══ Exercise data

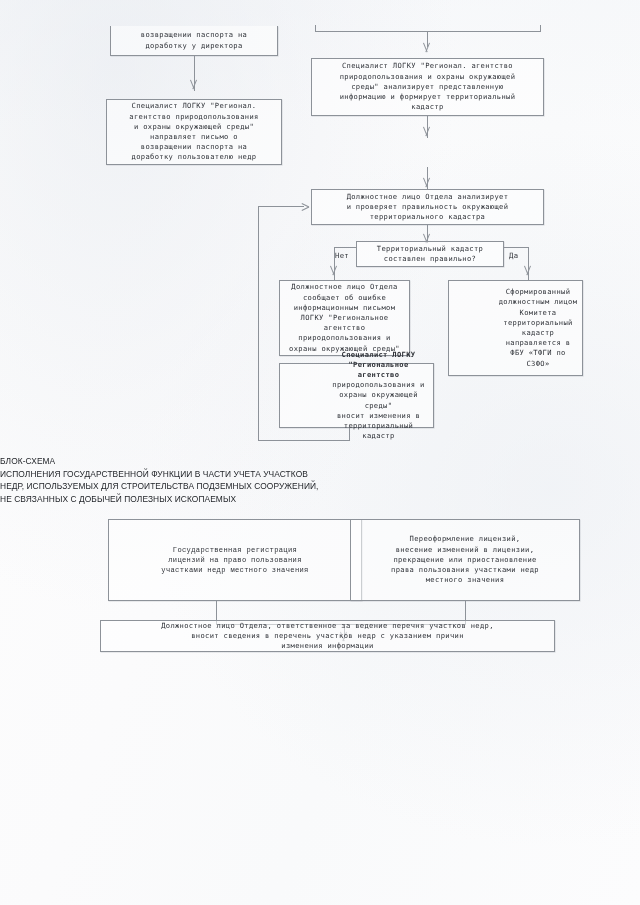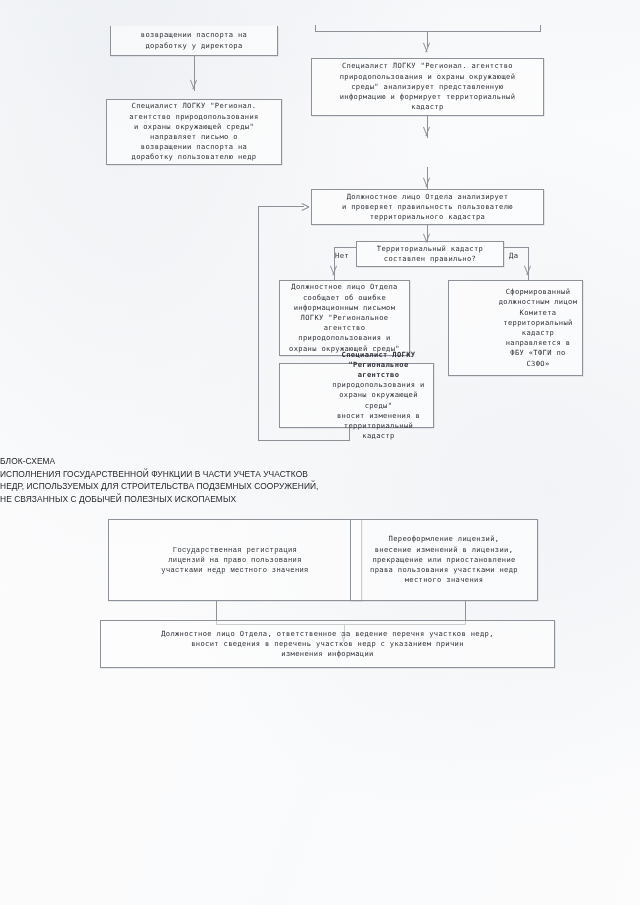"Должностное лицо Отдела анализирует" div.box { text: пользователю -> окружающей }
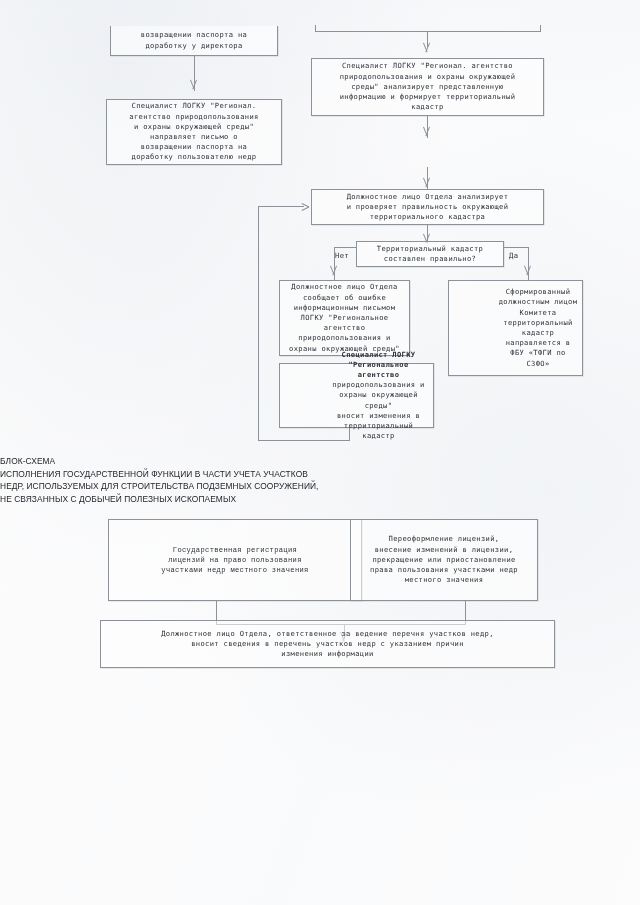"Переоформление лицензий," div.box { width: 188px -> 230px }
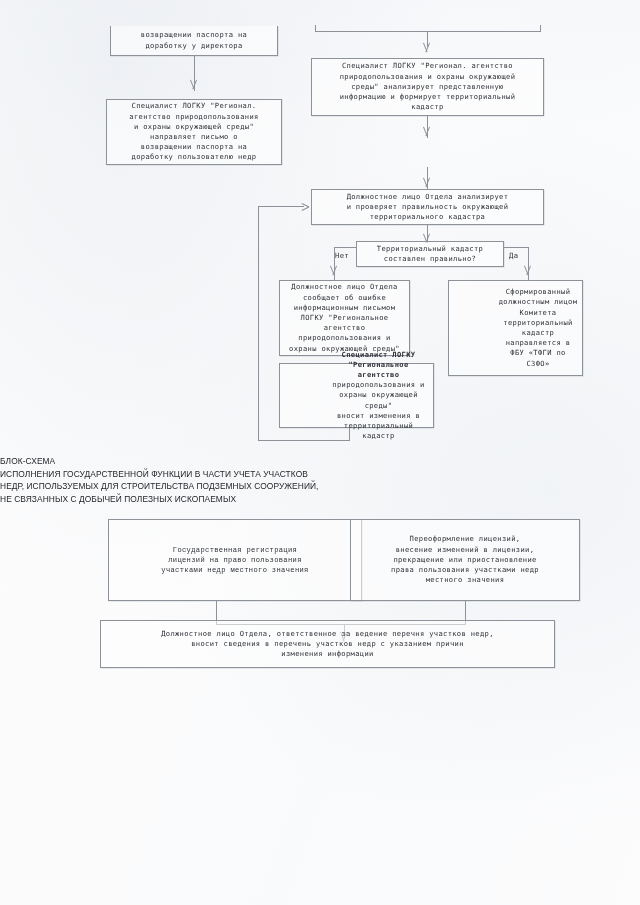"Должностное лицо Отдела, ответственное" div.box { height: 48px -> 32px }
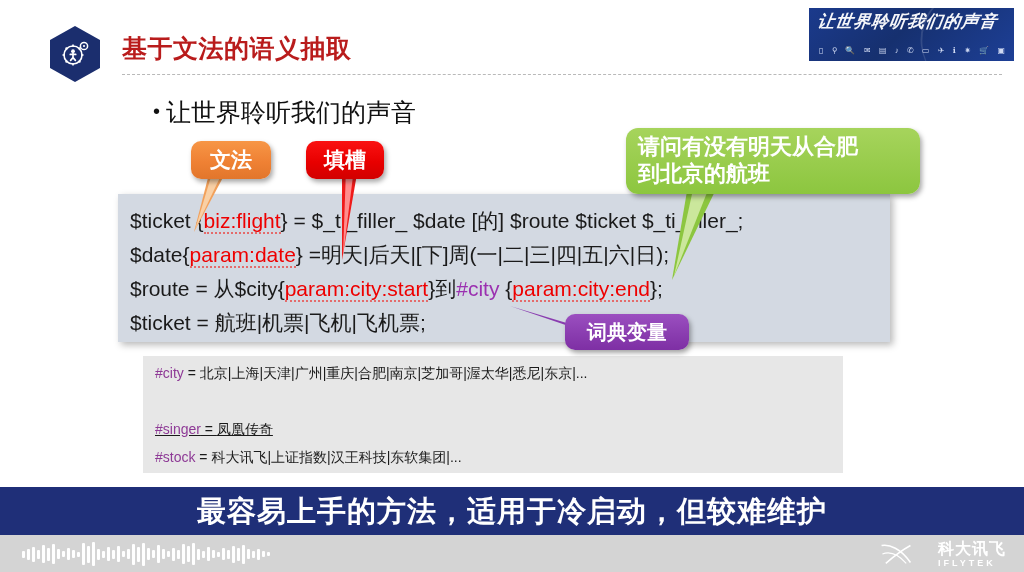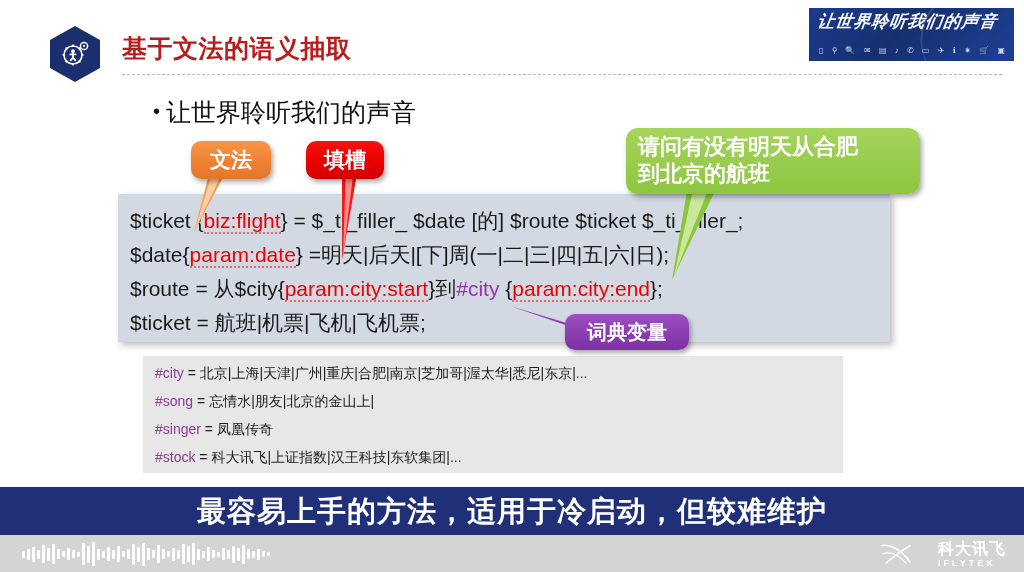"#song = 忘情水|朋友|北京的金山上|" div.line { html: <div> <span>#song</span><span> = </span><span>忘情水|朋友|北京的金山上|</span> </div> -> none }
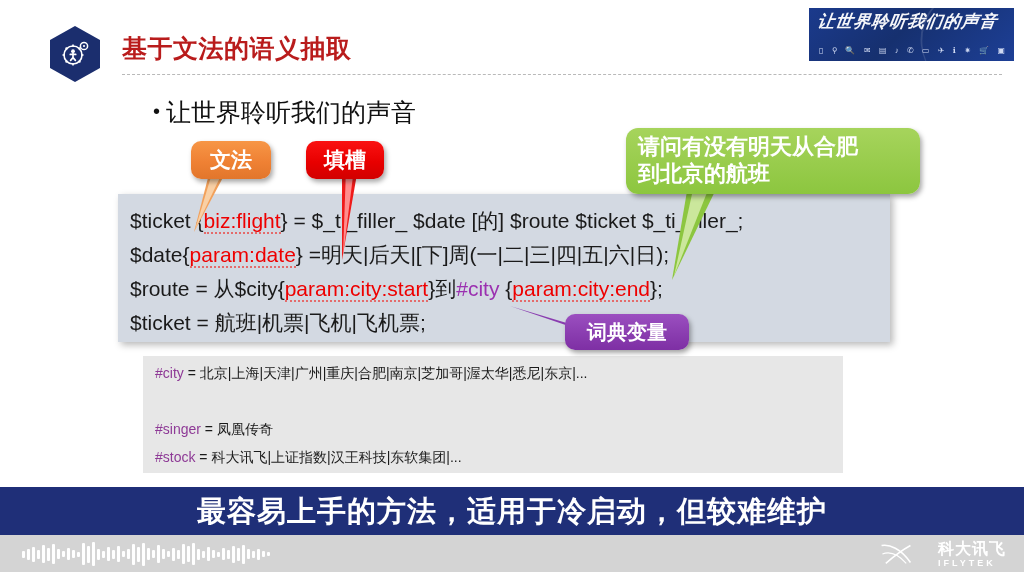"#singer = 凤凰传奇" .dl3 { text-decoration: none -> underline }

════

* **Brief**
An exact, image-free transcript of the material is required.

* **Output for this task**
"Должностное лицо Отдела анализирует" div.box { text: пользователю -> окружающей }
"Переоформление лицензий," div.box { width: 188px -> 230px }
"Должностное лицо Отдела, ответственное" div.box { height: 48px -> 32px }
"#song = 忘情水|朋友|北京的金山上|" div.line { html: <div> <span>#song</span><span> = </span><span>忘情水|朋友|北京的金山上|</span> </div> -> none }
"#singer = 凤凰传奇" .dl3 { text-decoration: none -> underline }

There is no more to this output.